31 August 2010

John Simpson - arsehole emeritus

Who can forget the countless times the BBC replayed the bombing of the mixed Afghan-US Special Forces column to which Simpson was attached? Complete with splash of blood on the lens? With Simpson hinting that maybe it was part of a concerted attack on the press by the Americans?
Admiral Dingbat, we have a sighting of Bin Laden in the open! Shall I divert the F-14s?
No, no, nothing is more important than silencing the awesome voice of John Simpson!
Who can forget him waddling into the Afghan capital with his Kevlar vest straining to contain his bulging gut, while proclaiming himself  "the first man in Kabul"?

So now we have the valedictory on the US occupation of Iraq by Field Marshal Simpson, riding serenely over the complete contempt in which he is held by any soldier who has ever had to deal with him.
The US forces, contrary to all the basic rules of counter-insurgency, allowed the enemy to attack "Route Irish", the main road between Baghdad airport and the Green Zone, as and when it chose. British soldiers, used to Northern Ireland, pointed out again and again that occasional nervous sorties in armoured vehicles were not the same as taking control of it. Their American counterparts took no notice, and the situation grew worse.
Given that the British were beaten like a cheap rug in Iraq, perhaps one might conclude that experience of a low intensity war in Northern Ireland was not all that useful in the face of a full-blown insurgency.
Vast numbers of people have died, the overwhelming majority of them Iraqi. Unthinkably large amounts of money have been spent here, and yet Iraq has slipped far down the world's rich list. 

Has the United States benefited? It is hard to see how.

As the British learned in the Boer War, and Russia learned by invading Afghanistan, great military powers run big risks by putting their strength to the test against weak-seeming opponents.

America seems to have shrunk as a direct result of its imperial adventure in Iraq. It will have to work very hard to persuade the rest of the world that it is strong again.
Yup. It's the BBC house line of America bashing, the cringing sneer of the gamma male.

John Simpson - he puts the fat in fatuous.

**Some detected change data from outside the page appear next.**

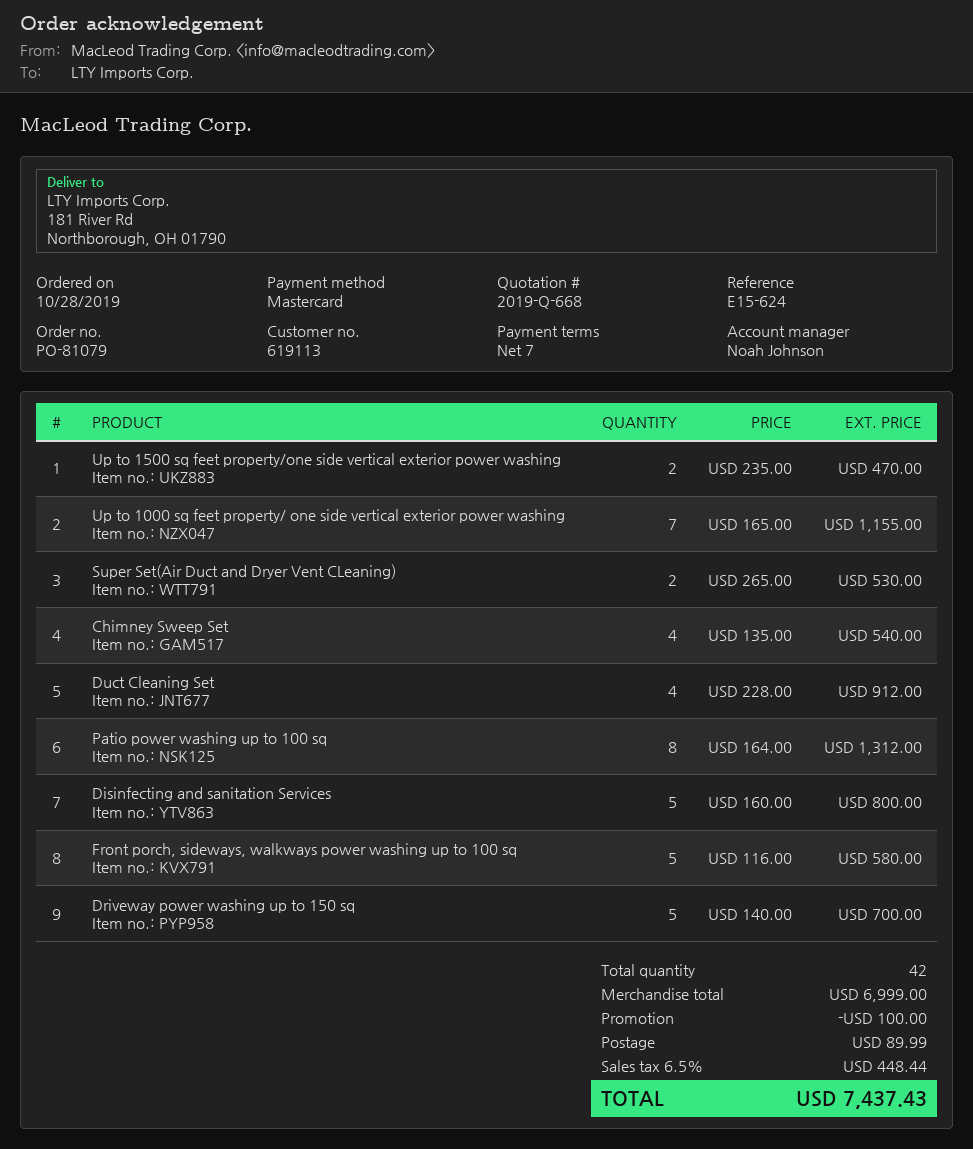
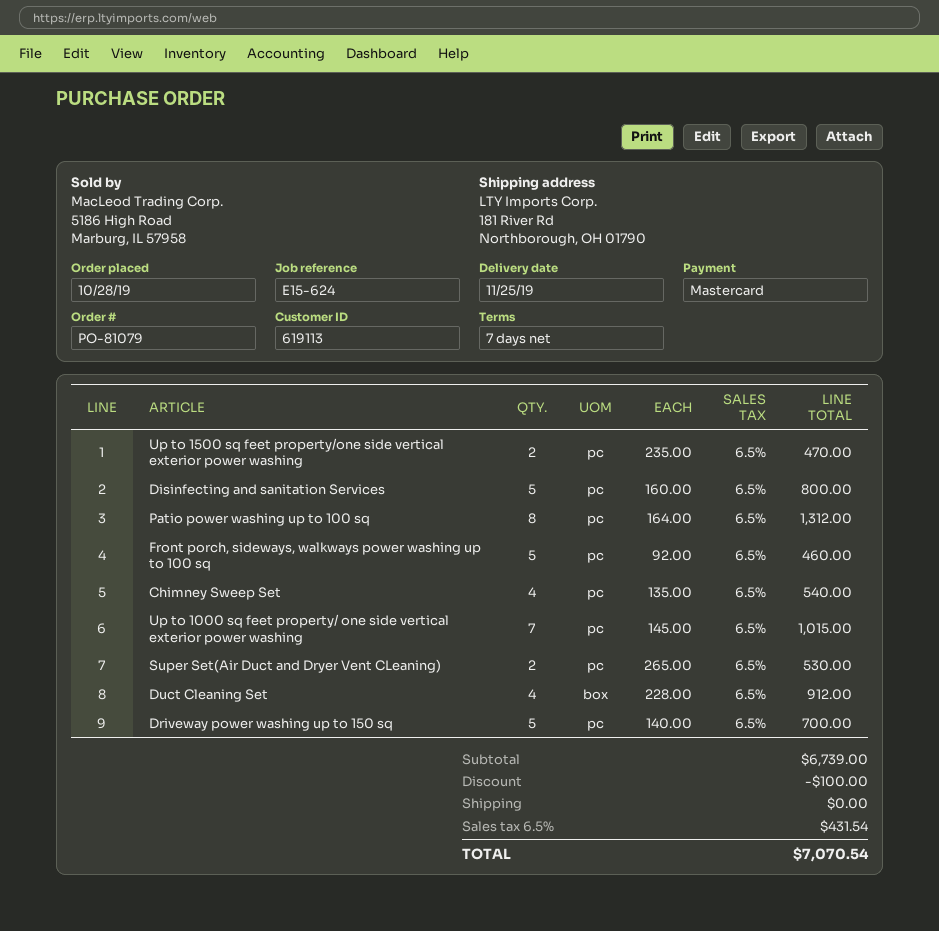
Up to 1000 sq feet property/ one side vertical exterior power washing: 7 x 165.00 = 1155.00 -> 7 x 145.00 = 1015.00
Front porch, sideways, walkways power washing up to 100 sq: 5 x 116.00 = 580.00 -> 5 x 92.00 = 460.00
subtotal: 6999.00 -> 6739.00
shipping: 89.99 -> 0.00
tax: 6.5% = 448.44 -> 6.5% = 431.54
total: 7437.43 -> 7070.54

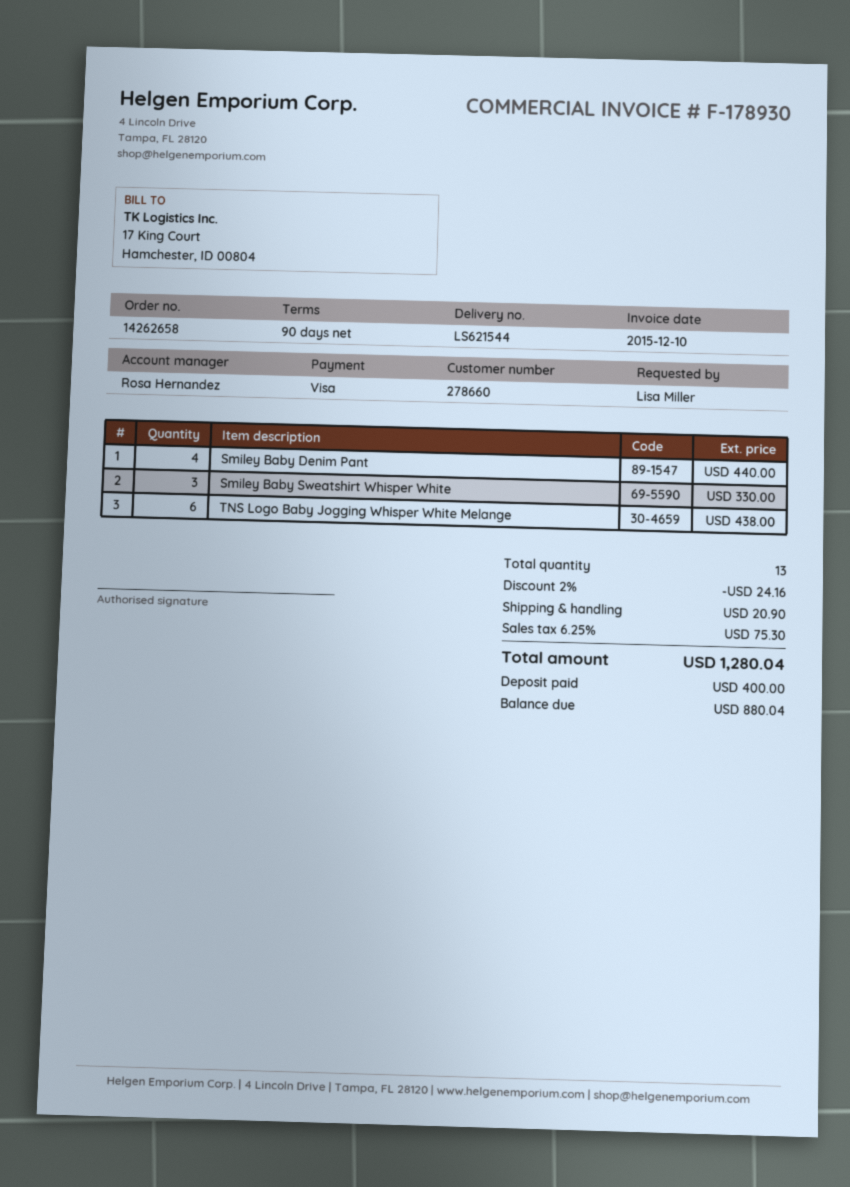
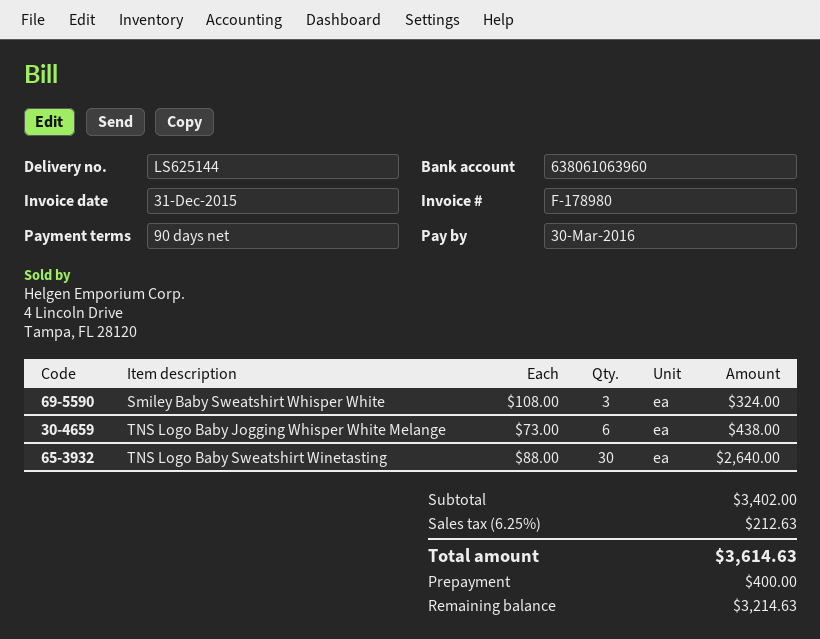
delivery note number: LS621544 -> LS625144
invoice number: F-178930 -> F-178980
invoice date: 2015-12-10 -> 2015-12-31
Smiley Baby Denim Pant: 4 for 440.00 -> none
Smiley Baby Sweatshirt Whisper White: 3 for 330.00 -> 3 for 324.00
TNS Logo Baby Sweatshirt Winetasting: none -> 30 for 2640.00
discount: 2% = 24.16 -> none
shipping: 20.90 -> none
tax: 6.25% = 75.30 -> 6.25% = 212.63
total: 1280.04 -> 3614.63
balance: 880.04 -> 3214.63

P.S. Simon Jenkins' piece in the Guardian today reiterates his old lib-lefty obsession with those eeevul arms manufacturers who cause wars. Been there, pissed on him before. Here he adds a sub-wank about the UN:
All the UN's pomp cannot stop such incidents running amok. The UN is powerless in the face of glory-seeking statesmen, goaded by military-industrial interests of unprecedented potency. We might think that after history's mightiest lesson book – the 20th century – the west would be proof against repeating such idiocy. Yet when challenged to show prudence and maturity in response to terror, it plays the terrorist's game. It exploits the politics of fear.

2 comments:

  1. This ought to be the offering of a player in a board game called 'Journobabble' rather than anything that passes itself off as actual journalism. Look at the number of vacuous cliches in the paragraph quoted: "UN's pomp; running amok;glory-seeking statesmen; military-industrial interests; history's lesson book; the terrorist's game; the politics of fear."

    No, no, Mr.Jenkins, I cannot seriously accept this for credit in my Politics 101 course. Please try if you can in future to write clear declarative prose without cluttering it up with all of this stale rhetorical baggage.

    ReplyDelete
  2. Yeah - and he got a knighthood for "services to journalism". Sigh.